Bruxelles sous pression : l'AI Act face à la fronde des géants européens
À l'approche de l'entrée en vigueur de plusieurs dispositions de l'AI Act, un groupe de dirigeants d'entreprises européennes a demandé à la Commission européenne de suspendre temporairement le processus. L'appel émane notamment de figures de grandes sociétés comme Airbus, BNP Paribas, Siemens, Mistral, Carrefour, Philips, Mercedes-Benz ou encore ASML, qui s'inquiètent des effets d'un texte qu'ils jugent inapplicable en l'état.
Des règles à venir jugées floues et complexes
Adopté en 2024, l'AI Act établit un cadre réglementaire pour encadrer le développement et l'usage de l'intelligence artificielle au sein de l'Union européenne.
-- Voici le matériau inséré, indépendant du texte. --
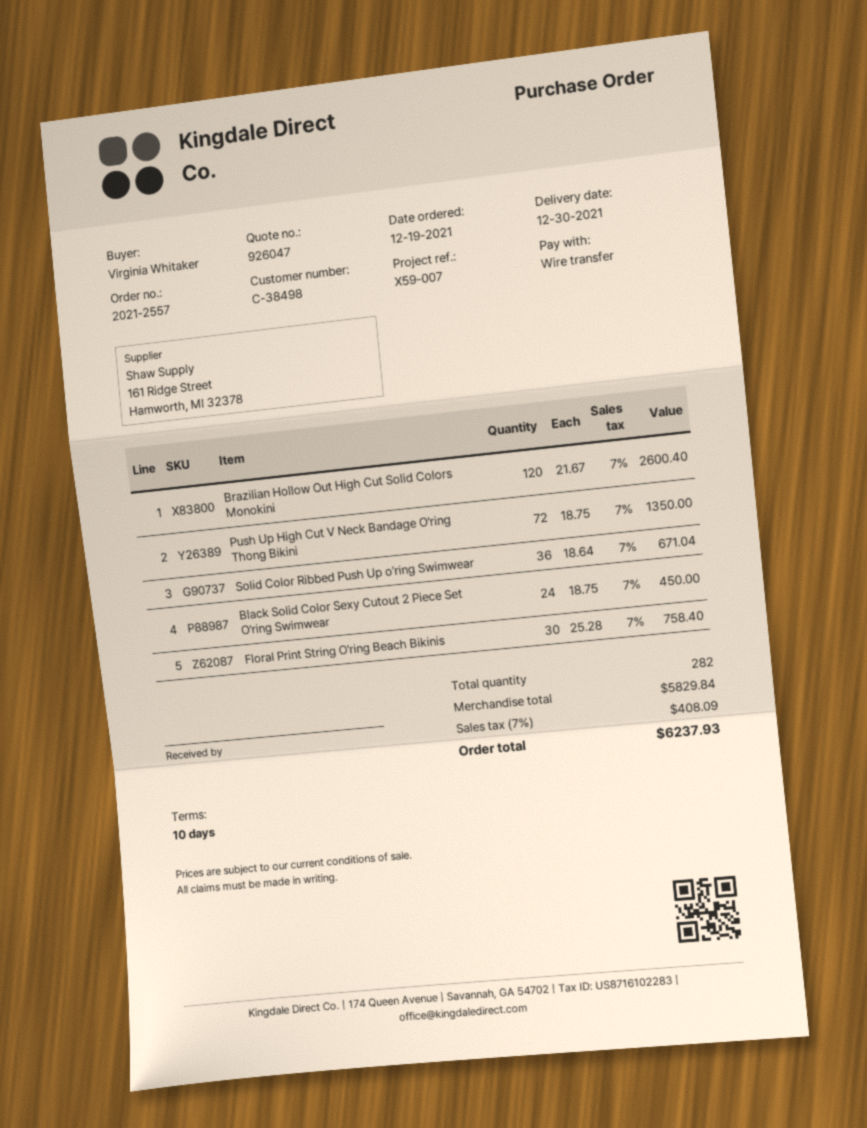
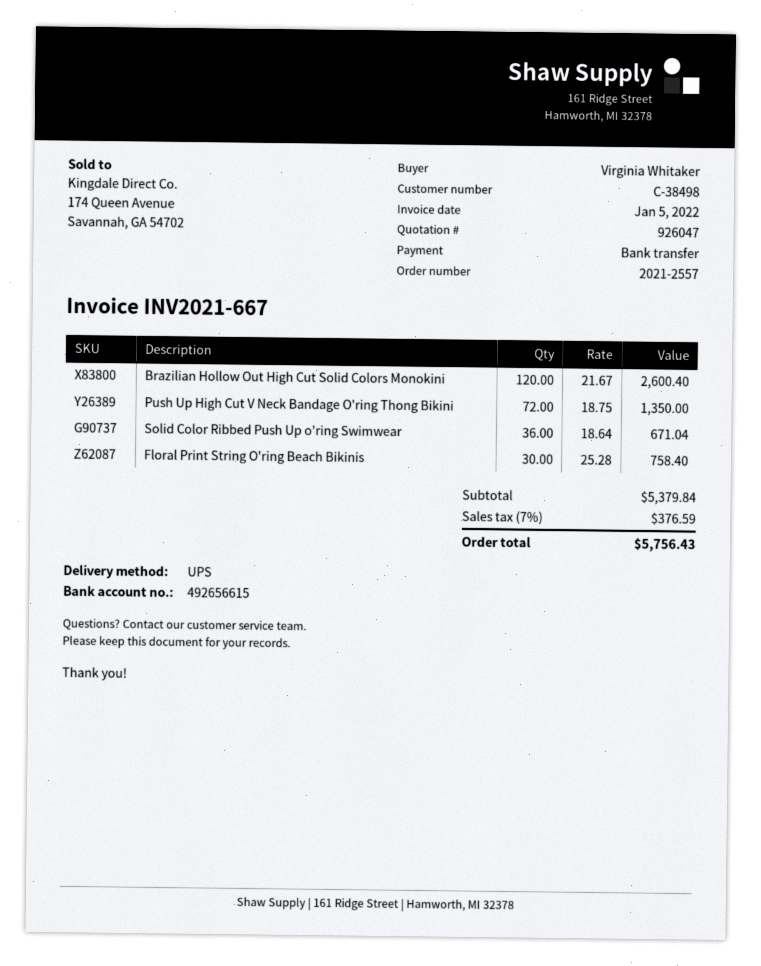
Black Solid Color Sexy Cutout 2 Piece Set O'ring Swimwear: 24 x 18.75 = 450.00 -> none
subtotal: 5829.84 -> 5379.84
tax: 7% = 408.09 -> 7% = 376.59
total: 6237.93 -> 5756.43

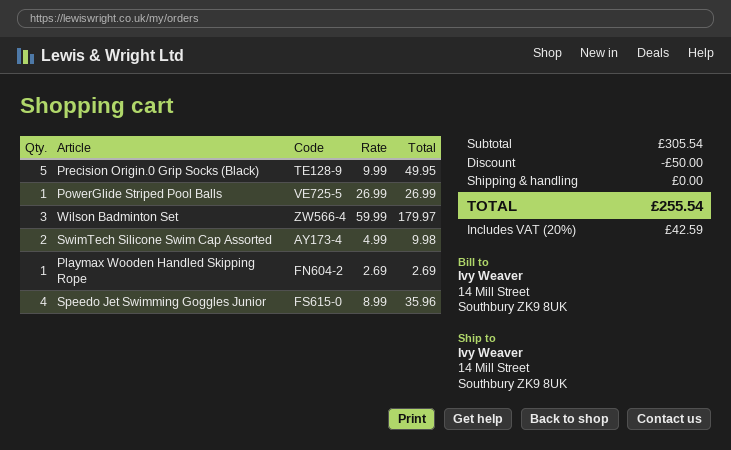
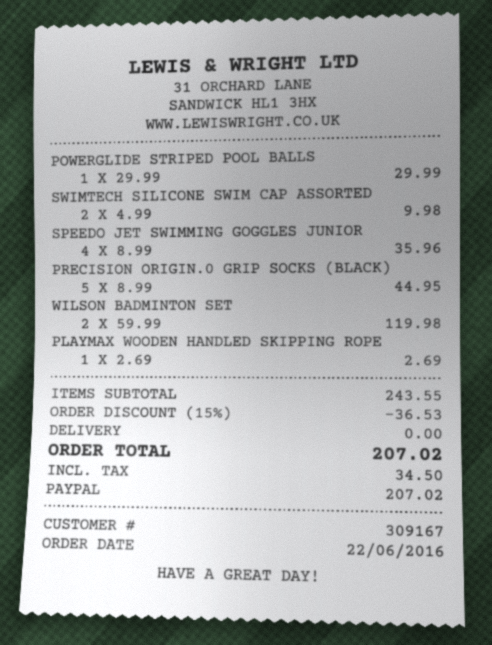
Precision Origin.0 Grip Socks (Black): 5 x 9.99 = 49.95 -> 5 x 8.99 = 44.95
PowerGlide Striped Pool Balls: 1 x 26.99 = 26.99 -> 1 x 29.99 = 29.99
Wilson Badminton Set: 3 x 59.99 = 179.97 -> 2 x 59.99 = 119.98
subtotal: 305.54 -> 243.55
discount: 50.00 -> 36.53
tax: 42.59 -> 34.50
total: 255.54 -> 207.02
Il prévoit une entrée en application progressive de ses dispositions jusqu'en 2026, avec une première échéance fixée au 2 août 2025 pour les modèles dits "à usage général", ou GPAI (General Purpose AI).
Ces modèles devront se conformer à des obligations de transparence et de sécurité : documentation technique, traçabilité des données utilisées pour l'entraînement, évaluation des biais et des risques, tests de robustesse, et information sur l'efficacité énergétique. Les systèmes classés à risque systémique devront également faire l'objet d'une surveillance accrue, incluant des rapports à la Commission européenne en cas d'incident majeur.
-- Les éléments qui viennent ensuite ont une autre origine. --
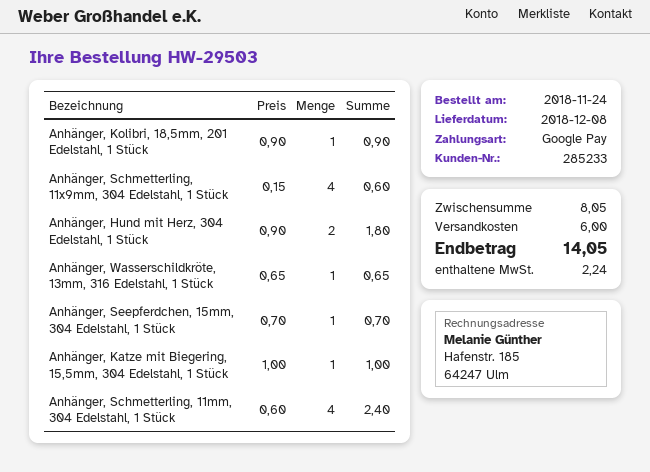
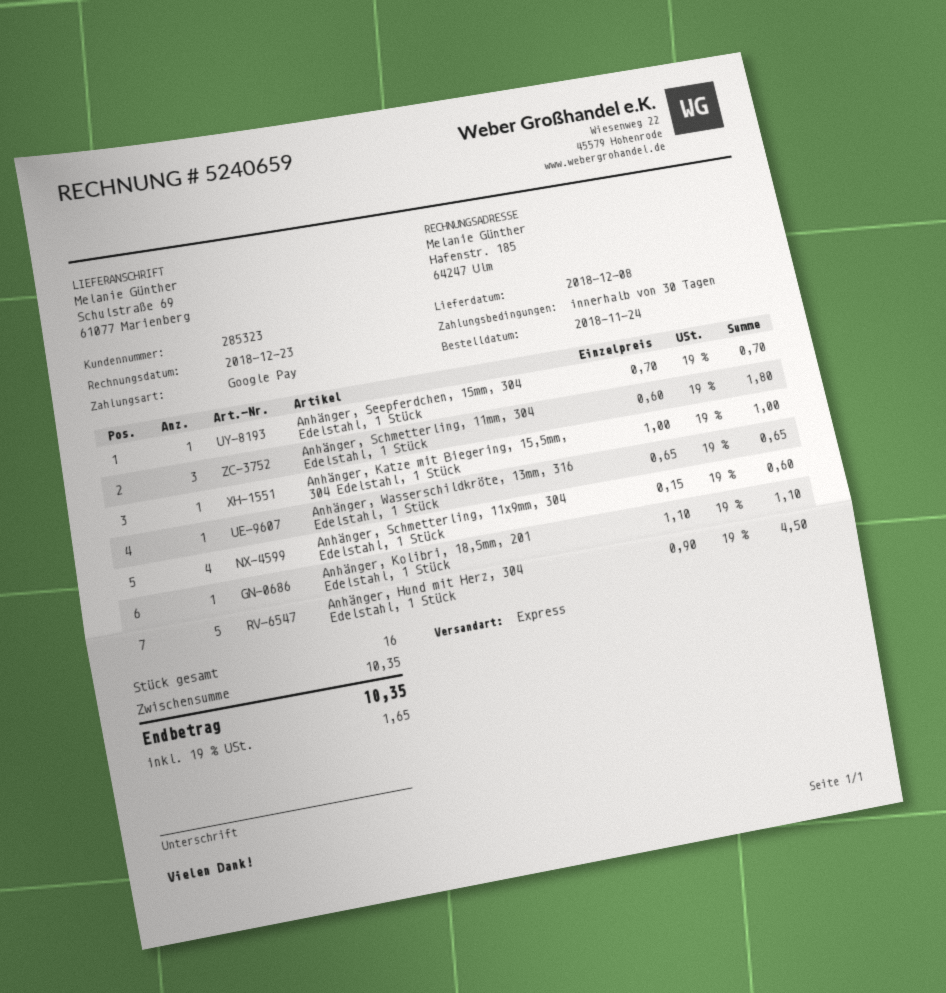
customer number: 285233 -> 285323
Anhänger, Kolibri, 18,5mm, 201 Edelstahl, 1 Stück: 1 x 0.90 = 0.90 -> 1 x 1.10 = 1.10
Anhänger, Hund mit Herz, 304 Edelstahl, 1 Stück: 2 x 0.90 = 1.80 -> 5 x 0.90 = 4.50
Anhänger, Schmetterling, 11mm, 304 Edelstahl, 1 Stück: 4 x 0.60 = 2.40 -> 3 x 0.60 = 1.80
subtotal: 8.05 -> 10.35
shipping: 6.00 -> none
tax: 2.24 -> 1.65
total: 14.05 -> 10.35

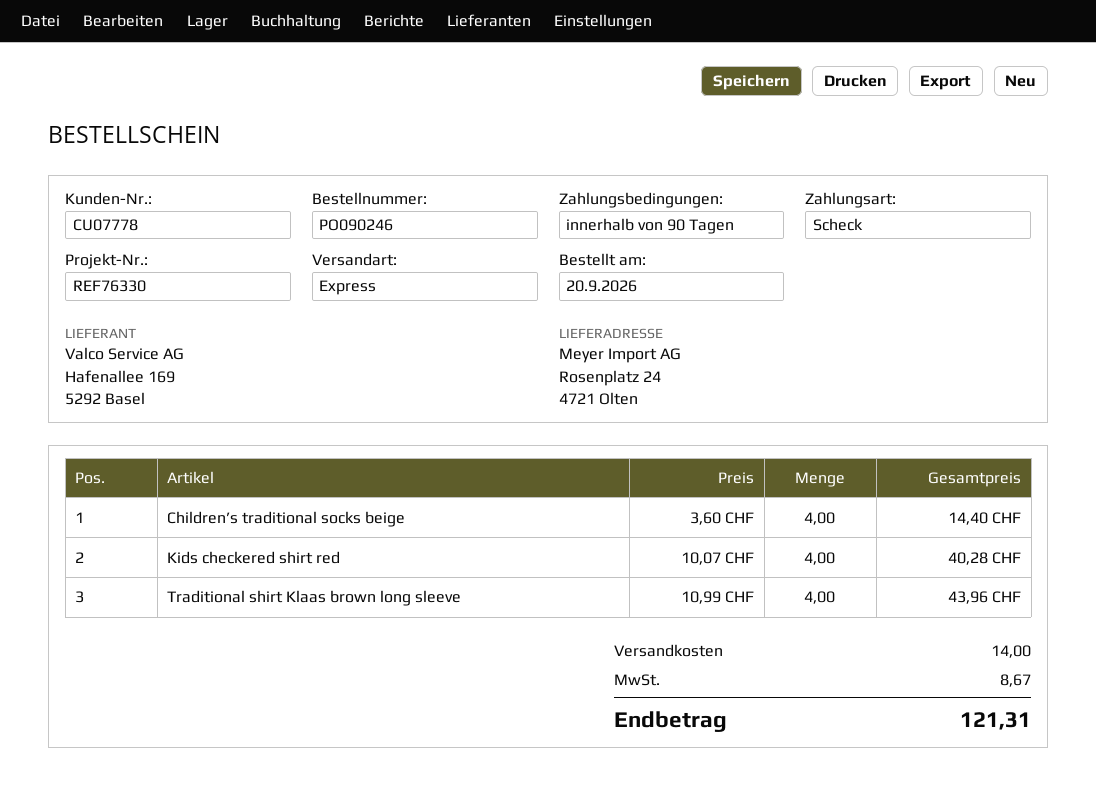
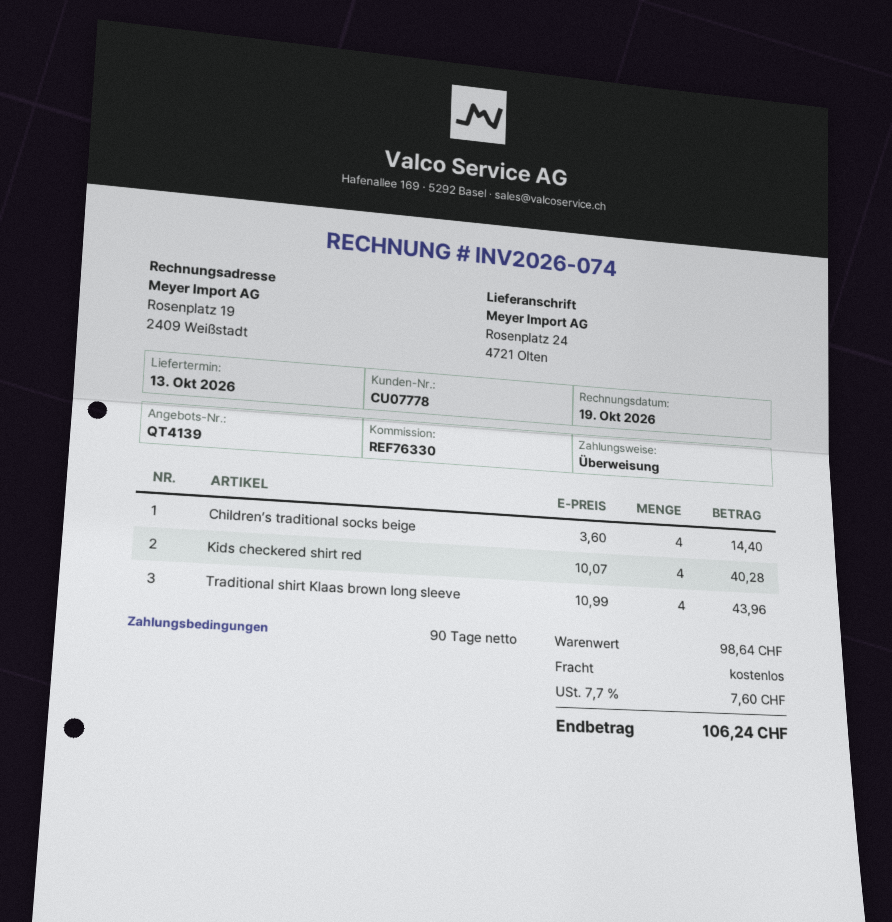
payment method: cheque -> bank transfer
shipping: 14.00 -> 0.00
tax: 8.67 -> 7.60
total: 121.31 -> 106.24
Toutefois, plusieurs entreprises signalent leur difficulté à s'y préparer faute d'éléments concrets. Le document d'accompagnement essentiel, le Code de conduite, qui devait être publié en mai, n'a toujours pas été finalisé. Dans une déclaration adressée à la Commission, 45 entreprises réunies dans l'initiative EU AI Champions ont demandé un "stop-clock" de deux ans pour laisser le temps aux développeurs de comprendre et appliquer les exigences. Cette demande a été relayée dans une lettre ouverte, rapportée par Reuters, où il est écrit : "Pour remédier à l'incertitude créée par cette situation, nous demandons instamment à la Commission de proposer un 'gel' de deux ans de la loi sur l'IA avant l'entrée en vigueur des obligations clés".
Selon les signataires, les définitions juridiques des acteurs impliqués dans le développement de l'IA — notamment les termes "fournisseur" et "déployeur" — restent insuffisamment claires. Cette imprécision juridique complique la tâche des entreprises pour se situer dans le périmètre réglementaire, comme l'a expliqué Hugo Weber, vice-président affaires publiques chez Mirakl, cité dans Sifted : "Ce qui fait de vous un fournisseur et non un déployeur, c'est une modification substantielle d'un système d'IA, mais personne n'est en mesure de définir ce que signifie une modification substantielle".
Une inquiétude partagée par l'industrie technologique et les gouvernements
Parallèlement aux groupes industriels européens, des entreprises du numérique comme Meta, Alphabet (Google) ou Mistral ont également exprimé leurs réserves sur la faisabilité du calendrier fixé. Elles pointent notamment l'absence d'harmonisation entre les États membres, qui laisse présager des interprétations variables du texte d'un pays à l'autre.
Dans un article publié par Silicon Angle, il est précisé que des discussions ont eu lieu à Bruxelles entre représentants de l'Union et dirigeants de grandes entreprises technologiques américaines, autour d'un projet de version simplifiée du Code de conduite, dont la publication est désormais annoncée pour la fin de l'année.
Le débat a également pris une tournure politique. Le Premier ministre suédois Ulf Kristersson a publiquement qualifié les règles européennes sur l'IA de "déroutante", et s'est rallié aux appels à une suspension du texte. La commissaire européenne Henna Virkkunen a déclaré qu'une décision sur un éventuel report sera prise dans les semaines à venir.
L'AI Act est parfois qualifié par les entreprises concernées comme un "bombe à retardement", selon les termes utilisés dans une autre lettre ouverte signée par une trentaine de start-up européennes et rapportée par Financial Times. Les signataires alertent sur le risque que des sociétés ne puissent plus utiliser les modèles développés par les grandes entreprises américaines, en raison de divergences réglementaires, ce qui pourrait réduire leur efficacité technologique dans un contexte de forte concurrence internationale.